Enhancing Electronic Health Systems to End Transmission of Chronic Hepatitis B During COVID‐19: A Collaborative Approach

Eric Chak 1,, Fresnia Vu 2, Julie Dang 3, Ulissa Smith 4, Susan Stewart 5, Karman Tam 6, Amy Beste‐Fong 6, Breanna Phelps 7, Ian Johnson 2, Miguel Suarez 2, Mary Pat Pauly 8, Moon S Chen Jr 9
PMCID: PMC8340353  PMID: 34386208

Abbreviations

CBC

complete blood cell count

CDC

Centers for Disease Control and Prevention

CHB

chronic hepatitis B

CMP

complete metabolic panel

COVID‐19

coronavirus disease 2019

EHR

electronic health record

END B

ending the transmission of the HBV from the prenatal period throughout the lifespan

FHx

family history

HALO

Health and Life Organization

HBcAb

hepatitis B core antibody total

HBeAb

hepatitis B e antibody

HBeAg

hepatitis B e antigen

HBIg

hepatitis B immune globulin

HBsAb

hepatitis B surface antibody

HBsAg

hepatitis B surface antigen

HBV

hepatitis B virus

ICD

International Classification of Diseases

INR

international normalized ratio

MA

medical assistant

PCP

primary care provider

Q

quarter

TDF

tenofovir disoproxil fumarate

Tx

transplant

US

ultrasound

USPSTF

US Preventive Services Task Forces

UV

viral load

Y

year

The essential elements to eliminate hepatitis B virus (HBV) transmission include preventing perinatal HBV transmission, HBV vaccination of newborn and youth, and screening of at‐risk adults with linkage to care for those who may be chronically infected. These components are the premise of our federally funded “END B” program: “Ending the transmission of the HBV from the prenatal period throughout the lifespan.” The purpose of this paper is to describe how we have built on our prior work and report our preliminary results that have been enabled by electronic health system enhancement, as well as describe the impact of coronavirus disease 2019 (COVID‐19) and our response during the implementation of END B.

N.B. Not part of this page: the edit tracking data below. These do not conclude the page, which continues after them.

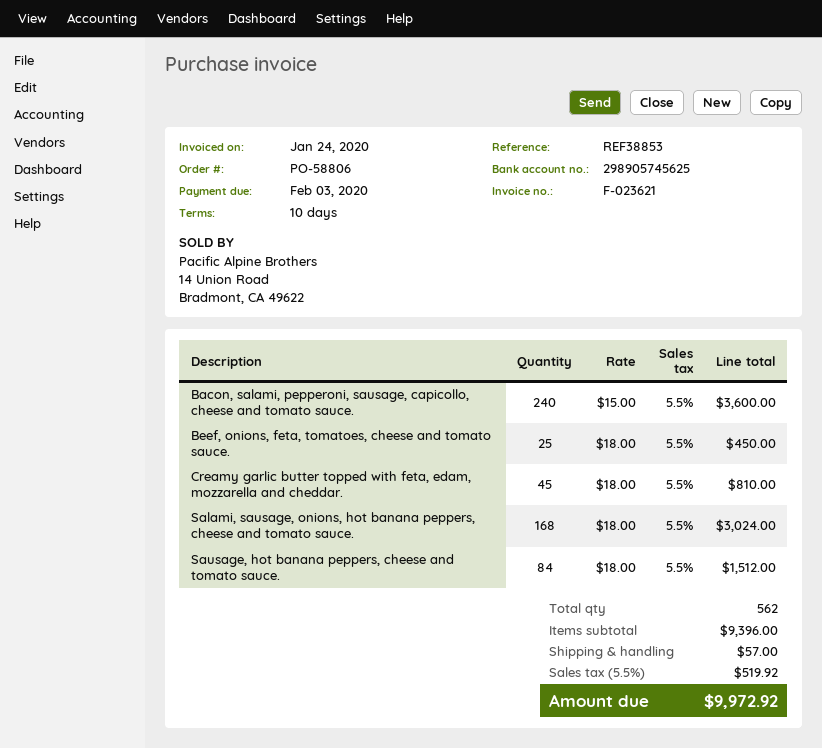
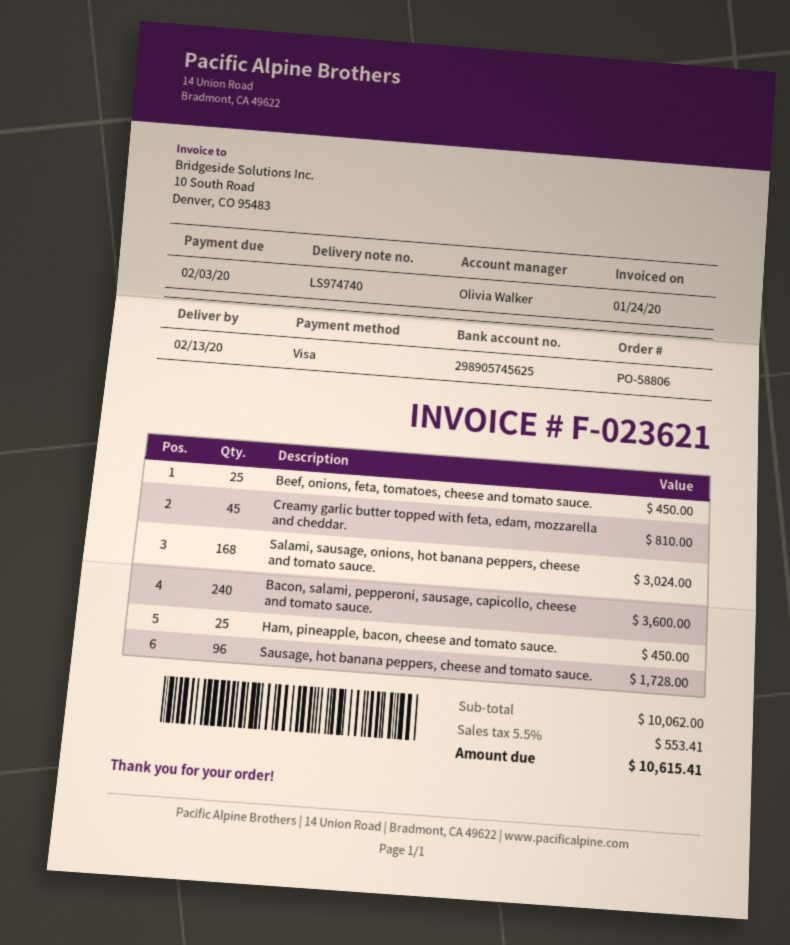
Sausage, hot banana peppers, cheese and tomato sauce.: 84 for 1512.00 -> 96 for 1728.00
Ham, pineapple, bacon, cheese and tomato sauce.: none -> 25 for 450.00
subtotal: 9396.00 -> 10062.00
shipping: 57.00 -> none
tax: 5.5% = 519.92 -> 5.5% = 553.41
total: 9972.92 -> 10615.41

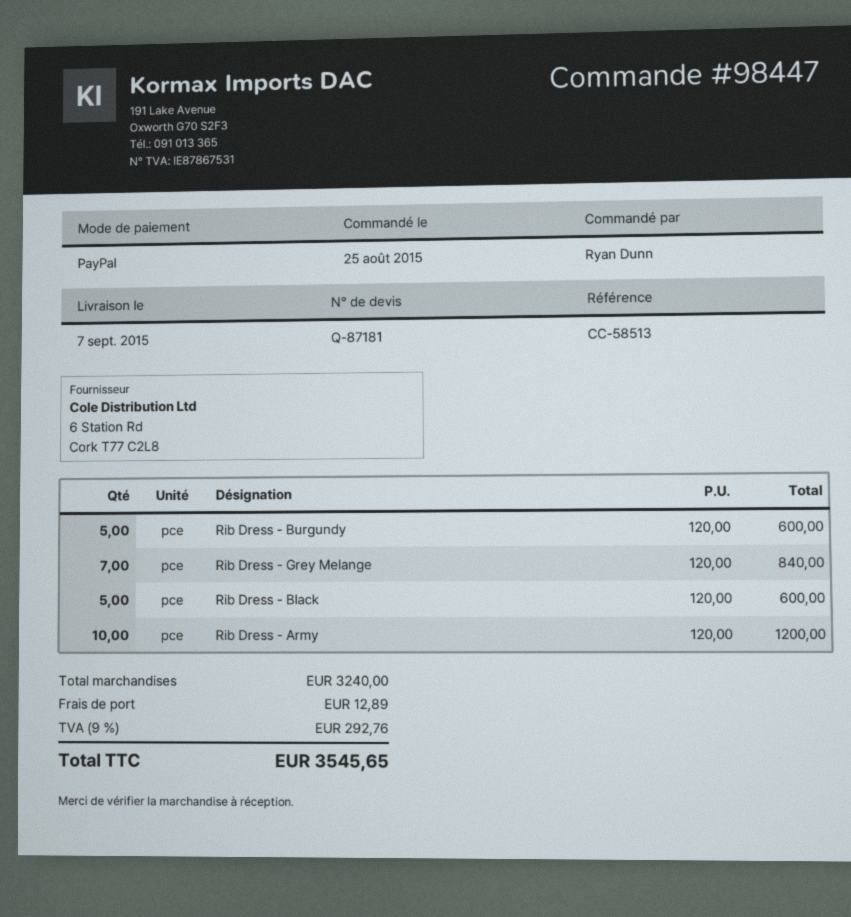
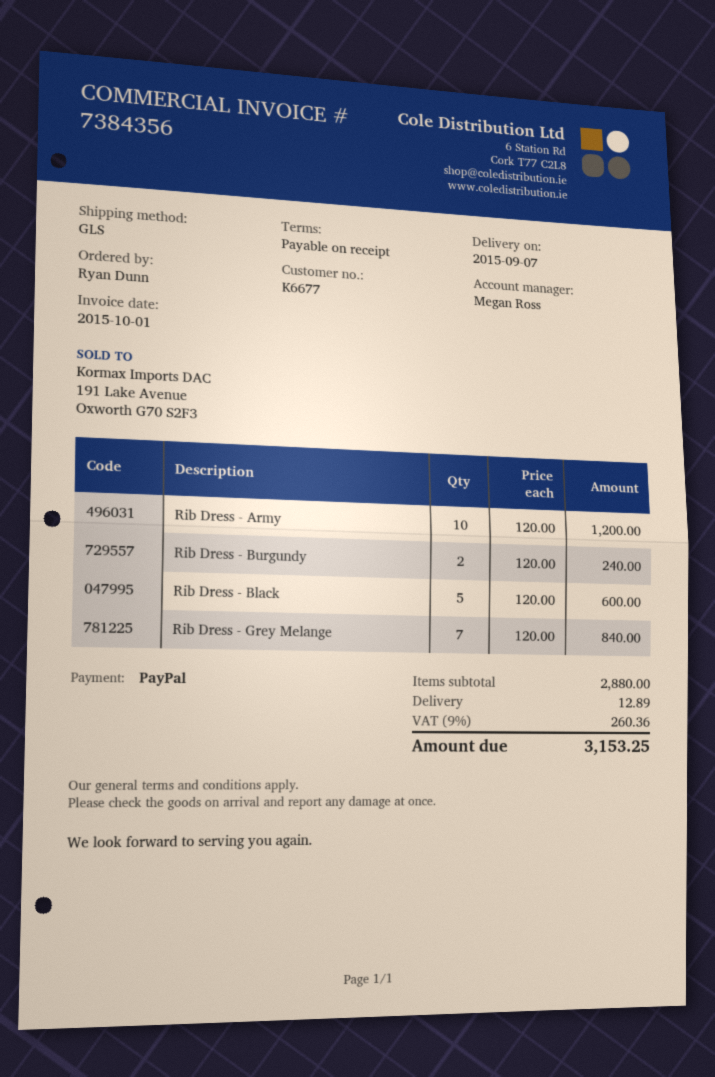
Rib Dress - Burgundy: 5 x 120.00 = 600.00 -> 2 x 120.00 = 240.00
subtotal: 3240.00 -> 2880.00
tax: 9% = 292.76 -> 9% = 260.36
total: 3545.65 -> 3153.25

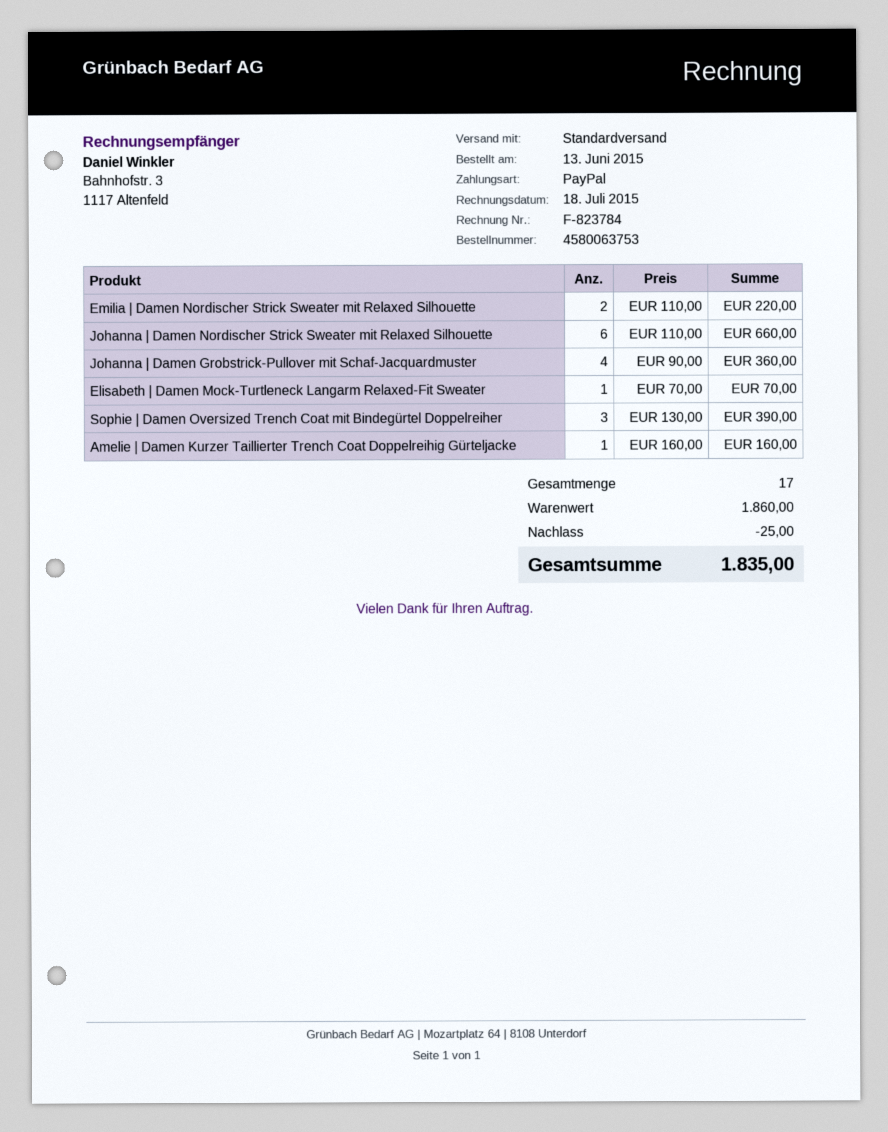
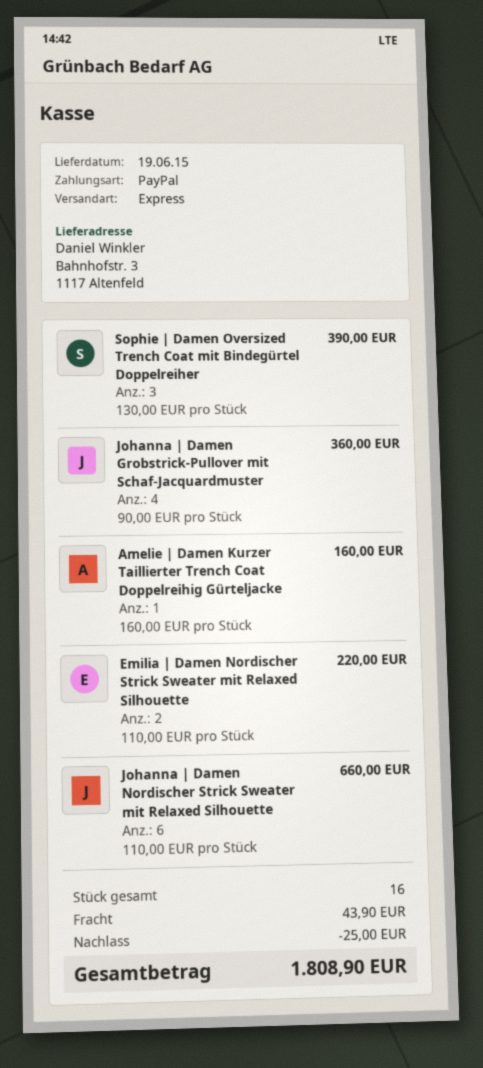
shipping method: standard -> express
Elisabeth | Damen Mock-Turtleneck Langarm Relaxed-Fit Sweater: 1 x 70.00 = 70.00 -> none
total quantity: 17 -> 16
shipping: none -> 43.90
total: 1835.00 -> 1808.90

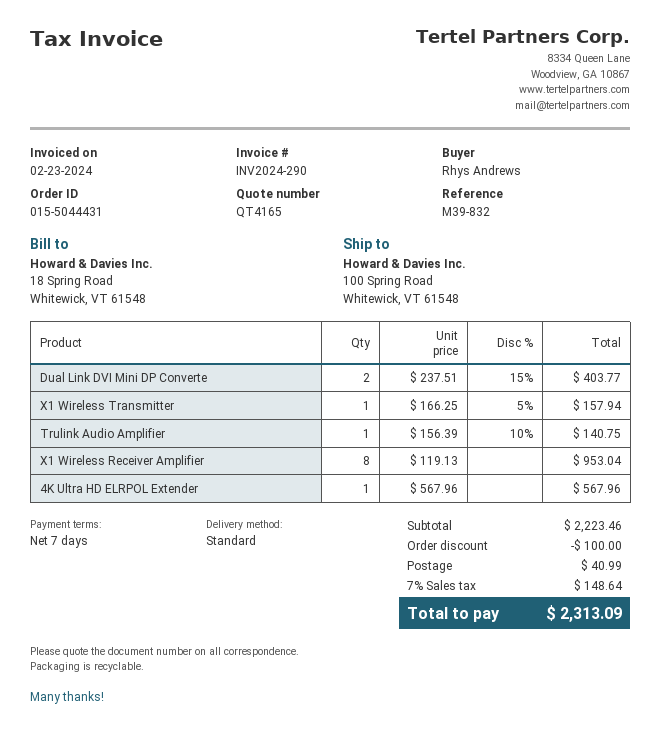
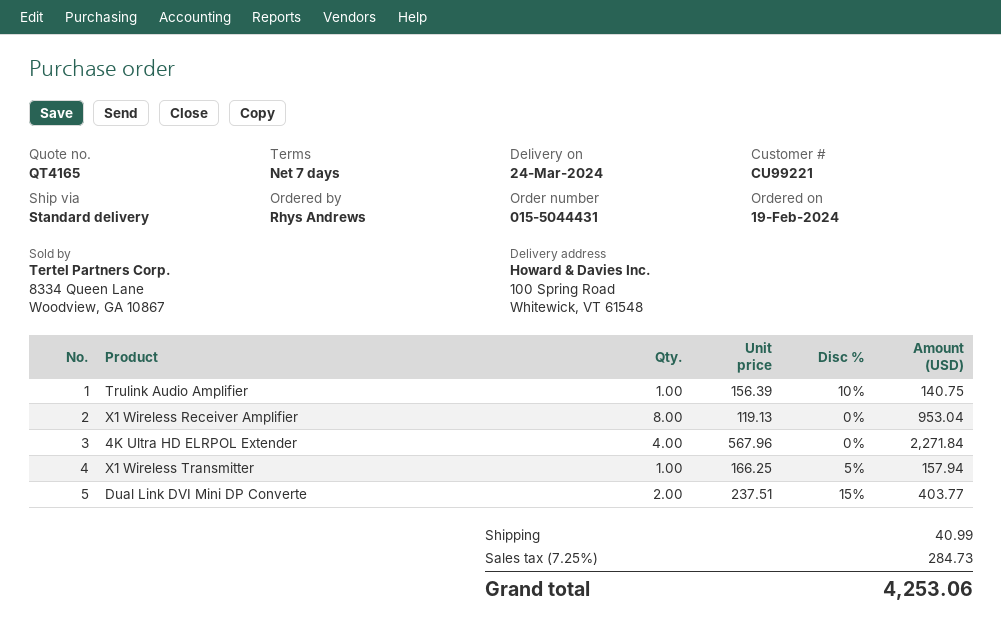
4K Ultra HD ELRPOL Extender: 1 x 567.96 = 567.96 -> 4 x 567.96 = 2271.84
discount: 100.00 -> none
tax: 7% = 148.64 -> 7.25% = 284.73
total: 2313.09 -> 4253.06

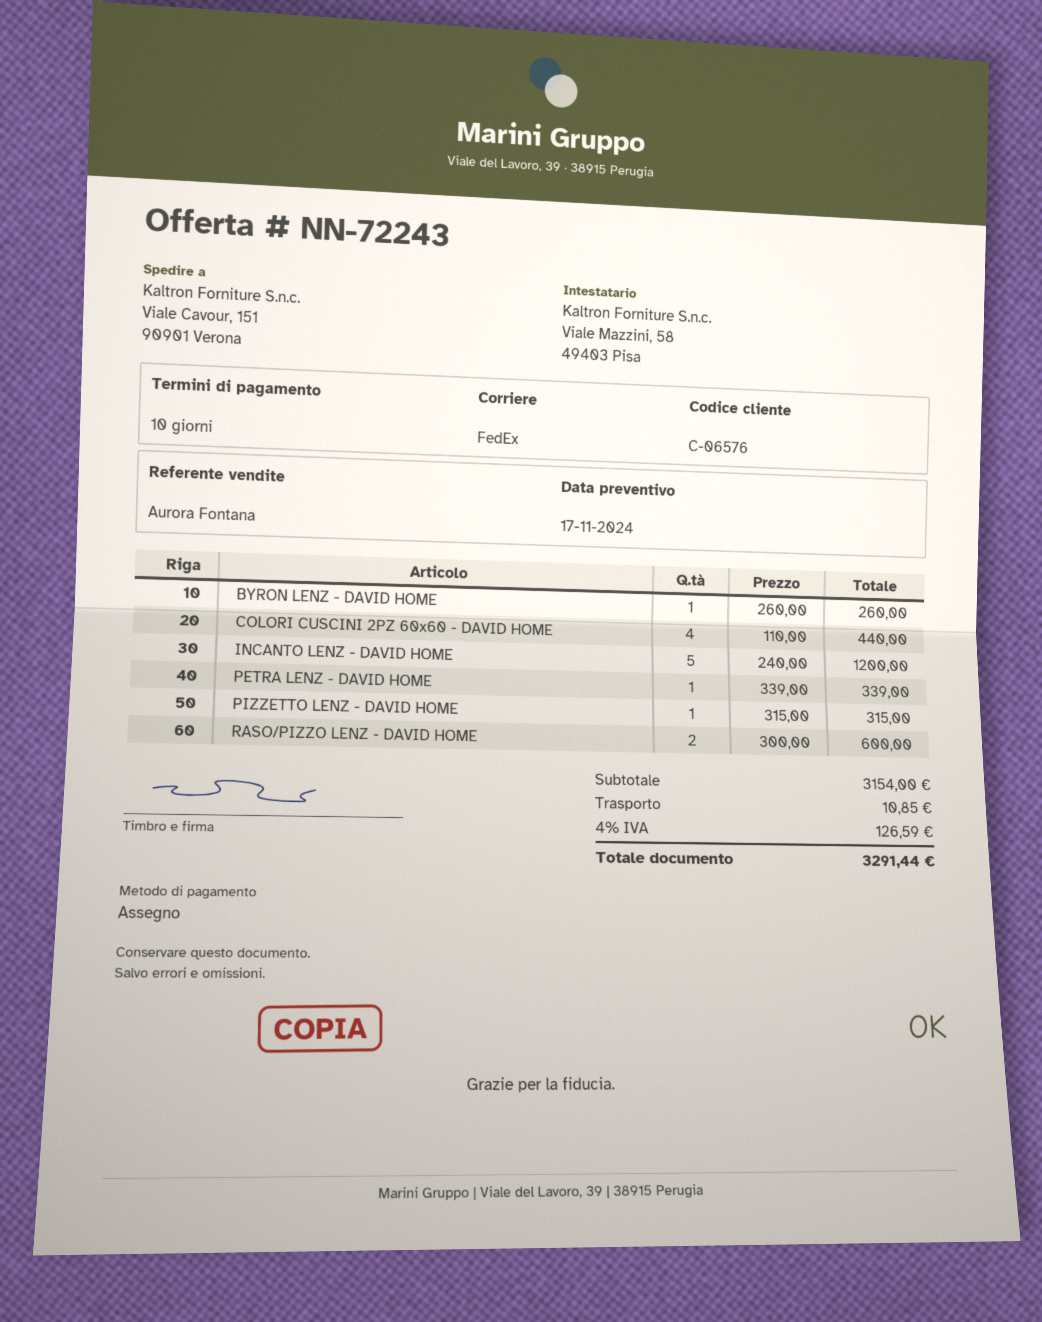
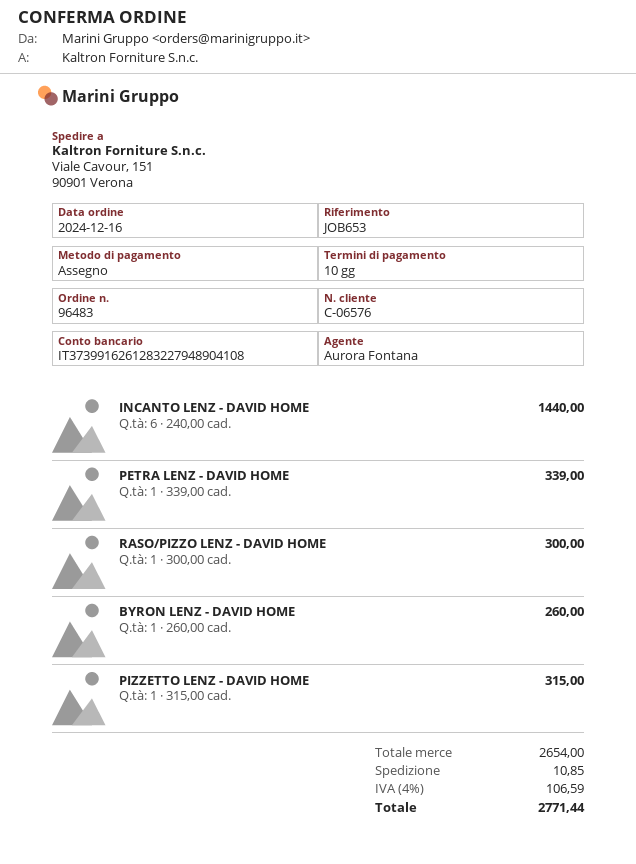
COLORI CUSCINI 2PZ 60x60 - DAVID HOME: 4 x 110.00 = 440.00 -> none
INCANTO LENZ - DAVID HOME: 5 x 240.00 = 1200.00 -> 6 x 240.00 = 1440.00
RASO/PIZZO LENZ - DAVID HOME: 2 x 300.00 = 600.00 -> 1 x 300.00 = 300.00
subtotal: 3154.00 -> 2654.00
tax: 4% = 126.59 -> 4% = 106.59
total: 3291.44 -> 2771.44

Chronic hepatitis B (CHB) may affect up to 2.4 million persons in the United States, and about 59% of foreign‐born persons living with CHB in 2018 emigrated from Asia. 1 Because Asian Americans experience the highest prevalence of past or present HBV infection, 10 times greater (21.1% compared with 2.1%) than non‐Hispanic whites, 2 we chose to focus our CHB prevention efforts on Asian Americans.

Context for END B

The UC Davis team has conducted randomized controlled studies documenting statistically significant increases in screenings with electronic clinical decision prompts for HBV testing. 3 , 4 These studies revealed how electronic health record (EHR) enhancement together with bilingual/bicultural health care workers outreach increased HBV screenings of underserved populations.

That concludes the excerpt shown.